Es war Samstag – ausnahmsweise mal ein warmer, in dieser reichlich verregneten, ziemlich kalten ersten Saison. (Ja meine lieben grünen Freunde, ich höre eure Stimmen in meinem Kopf – ihr habt jeden einzelnen Tag genossen und euch mit einer Üppigkeit und Blühfreude revanchiert wie ich sie schon seit mehreren viel zu heißen und trockenen Sommern nicht mehr gekannt habe – es war eine sehr tröstliche Pracht!) Jedenfalls fand das wunderleckere Bauernhofeis von Frau Lübberstedt aus Salzhausen an diesem Tag mal die Beachtung, die es auch verdient hat. Jede Menge Gäste entschieden sich für eine Portion dieser Köstlichkeit und sicher bereute es niemand. Einige waren sogar mit der pfiffigen Verpackung schon vertraut und wussten, dass in einem Geheimfach im Deckel ein kleiner Holzspatel steckt, mit dem man die Leckerei wunderbar löffeln kann.
Als wahrer Genussmensch wusste ich natürlich auch, dass es immer wieder Gäste gab, die das Gefühl von Holz an den empfindlichen Lippen nicht so gerne mochten – und zum Glück bin ich ja auch überreich mit Löffeln ausgestattet, es ist also wirklich gar kein Problem sich in „Mein Teegarten“ einfach einen Löffel für das Eis zu nehmen – vertrackter weise stand dann aber irgendwann eine wirklich nette Frau vor mir, die sich die Rückwanderung versüßen wollte – am liebsten mit einem Eis - - - mit richtigem Löffel.

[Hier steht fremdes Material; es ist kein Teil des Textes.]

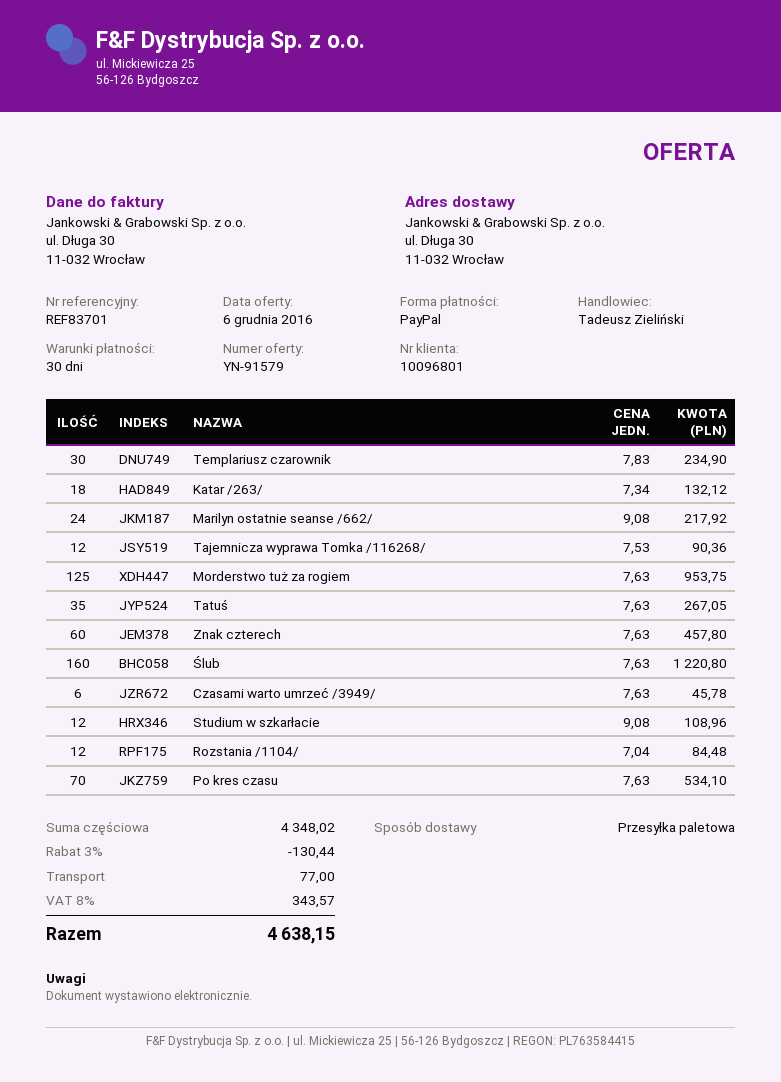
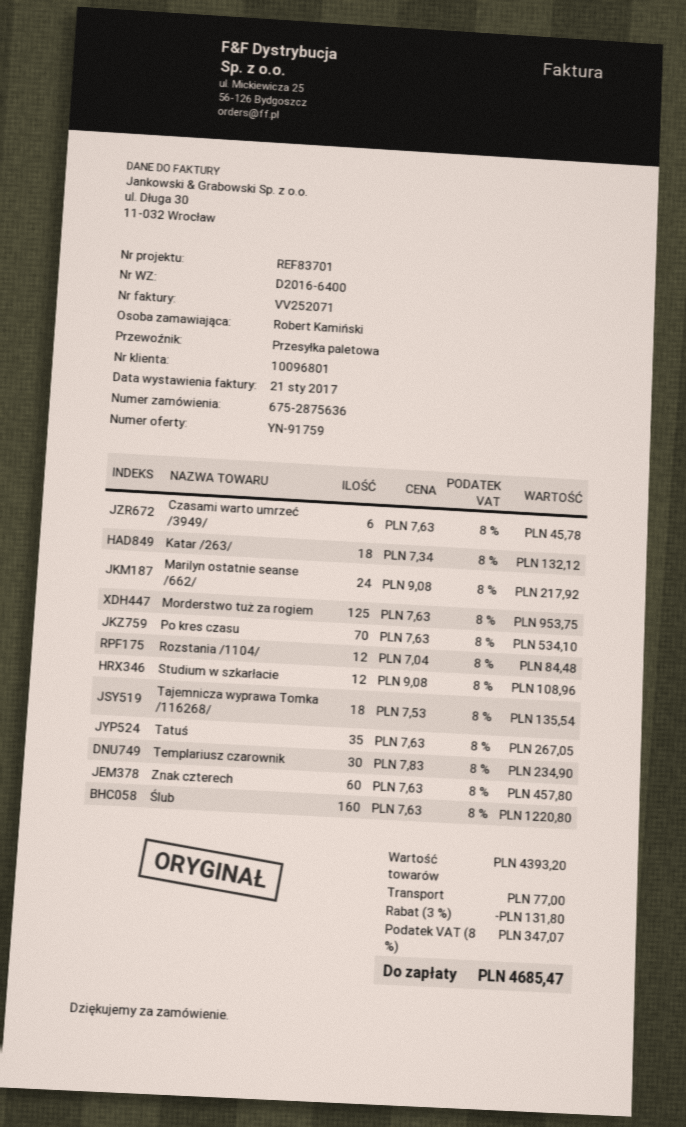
quote number: YN-91579 -> YN-91759
Tajemnicza wyprawa Tomka /116268/: 12 x 7.53 = 90.36 -> 18 x 7.53 = 135.54
subtotal: 4348.02 -> 4393.20
discount: 3% = 130.44 -> 3% = 131.80
tax: 8% = 343.57 -> 8% = 347.07
total: 4638.15 -> 4685.47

Zu meiner Schande muss ich gestehen, dass mir im ersten Moment eine Menge unfreundlicher Gedanken durch den Kopf schossen: “Wenn das jeder macht hast du bald keine Löffel mehr - so schlimm ist der Holzspatel ja nun auch wieder nicht, soviel ich weiß, hat er bisher noch kein einziges Mal zurück gebissen - sie sagt sie will ihn zurückbringen, das kann ja jede sagen!“
Zum Glück konnte und kann ich immer noch ziemlich schnell ziemlich viel gleichzeitig denken (na ja, ob das immer ein Glück ist, diskutiere ich bei Gelegenheit mal mit meiner Yogalehrerin) und diese Gedankenfolge stahl mir nur wirklich wenige Sekundenbruchteile bevor sich die Wahrheit zu Wort meldete: “Das ist doch jetzt bitte nicht dein Ernst, du hast jeden einzelnen dieser Löffel von deiner Nachbarin Frau Dr. Büttinghaus geschenkt bekommen als sie ihre Gaststätte geschlossen hat. Du hast so viele das du bisher sogar zu faul warst sie zu zählen – du würdest es doch nicht einmal merken, wenn wirklich jemand einen klauen würde – SCHÄM dich!“
Wie die Geschichte weiterging, kann sich jetzt jeder denken: Selbstverständlich durfte mein Teegartenlöffel ein Stückchen von der Welt sehen – wahrscheinlich mehr als den meisten armen Löffeln vergönnt ist. Aber das die Geschichte an der Stelle nicht zuende sein würde, das hatte ich ganz ehrlich nicht erwartet: Ein paar Wochen später linste ein mir unbekanntes Gesicht um die Ecke – mit einem erwartungsvollen Strahlen in den Augen das ich mich sofort dazu brachte zu grübeln: “Ojemine, erwartet sie, dass ich sie erkenne? Wer mag das sein und was für eine Überraschung hält sie wohl für mich bereit?“
Vielleicht ahnen Sie es schon? Ein ganzes Sträußlein Löffel wurde mir lachend überreicht.
Zusammengebunden mit einer hübschen Schleife – wie ein Blumenstrauß der ganz besonderen Art, ich weiß nicht mehr ganz genau wie viele, ich glaube, es waren fünf und jeder einzelne besonders hübsch. Meinen Lieblingslöffel erkenne ich heute noch auf Anhieb wieder, er hat eine ganz zierliche Blumenreihe in den Stiel graviert.

Was soll ich sagen – Beste Gäste!!!!